After six years of research, he extracted dicoumarol from sweet clover. This was the first oral anticoagulant used. Karl continued to work in the same area and developed several analogues of dicoumarol, including warfarin (named after Wisconsin, Alumni, Research Foundation). Initially, he thought warfarin was too dangerous to use in humans, and it was developed as rat poison. But later, it became clear it was safe as a therapeutic agent.
Jay McLean – discovered heparin
In 1916, at Johns Hopkins Medical School, Baltimore, USA, a second-year medical student, Jay McLean, was working under the physiologist William Henry Howell. Howell’s main interests were the substances controlling blood clotting. He believed that the release of a chemical called cephalin (so-called because it was first isolated from a dog’s brain) from platelets started the clotting process. Jay McLean had come to Baltimore the previous year and was given the job of examining the purity of cephalin.
He finished this work early and suggested to Howell that he could look at similar chemicals in other organs such as the liver.
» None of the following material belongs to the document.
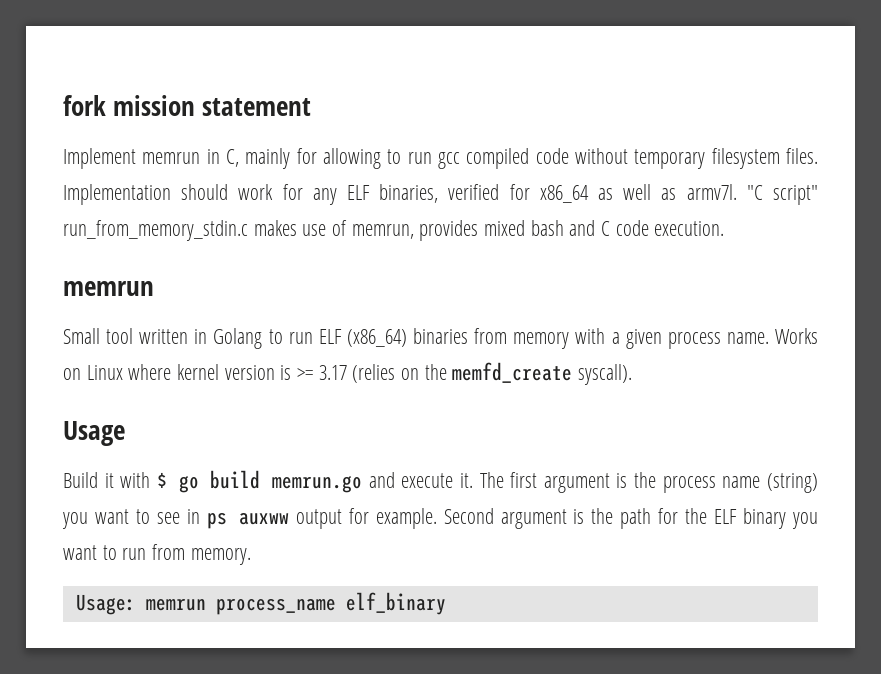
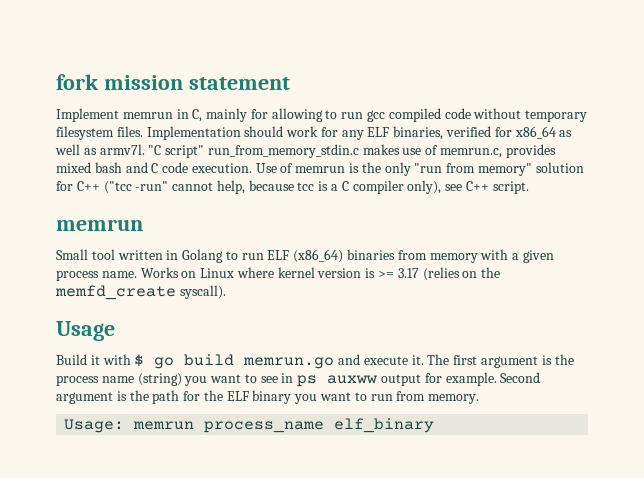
[351,224,414,239] memrun, -> [440,148,503,158] memrun.c,
(725, 228) none -> [255,162,584,176] [56,180,529,194] Use of memrun is the only "run from memory" solution for C++ ("tcc -run" cannot help, because tcc is a C compiler only), see C++ script.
Jay carried out a similar extraction technique in the liver but found little cephalin activity; instead, he unexpectedly found a chemical that acted as an anticoagulant rather than an activator of coagulation. Initially, he was unsure of his findings but continued working alone without any funding. He repeated his studies and eventually plucked up the courage to present his work to Dr Howell, his supervisor. This is a quote from Jay’s own work,
“He was most sceptical. So I had [my assistant] bleed a cat. Then, into a small beaker full of its blood, I stirred all of a proven batch of heparphosphatides, and I placed this on Dr Howell’s laboratory table and asked him to tell me when it clotted. It never did clot.
He still did not believe that I had discovered a natural anticoagulant, but it was at this point that he became interested in my research problem,”
The substance Jay had discovered was heparin.
Thanksgiving for science
The work of these two great men has had a huge influence on medicine. Heparin has enabled bypass surgery and renal dialysis as well as the treatment of thrombosis. And warfarin was the only oral anticoagulant available in clinical practice for more than forty years; I suspect it has saved the lives of millions. It is easy to forget the contribution of these men. Thanksgiving is a good time to remember that they only achieved their goals through dogged perseverance often when the odds were against them. Any of us who have suffered a blood clot of any type should be grateful for their work.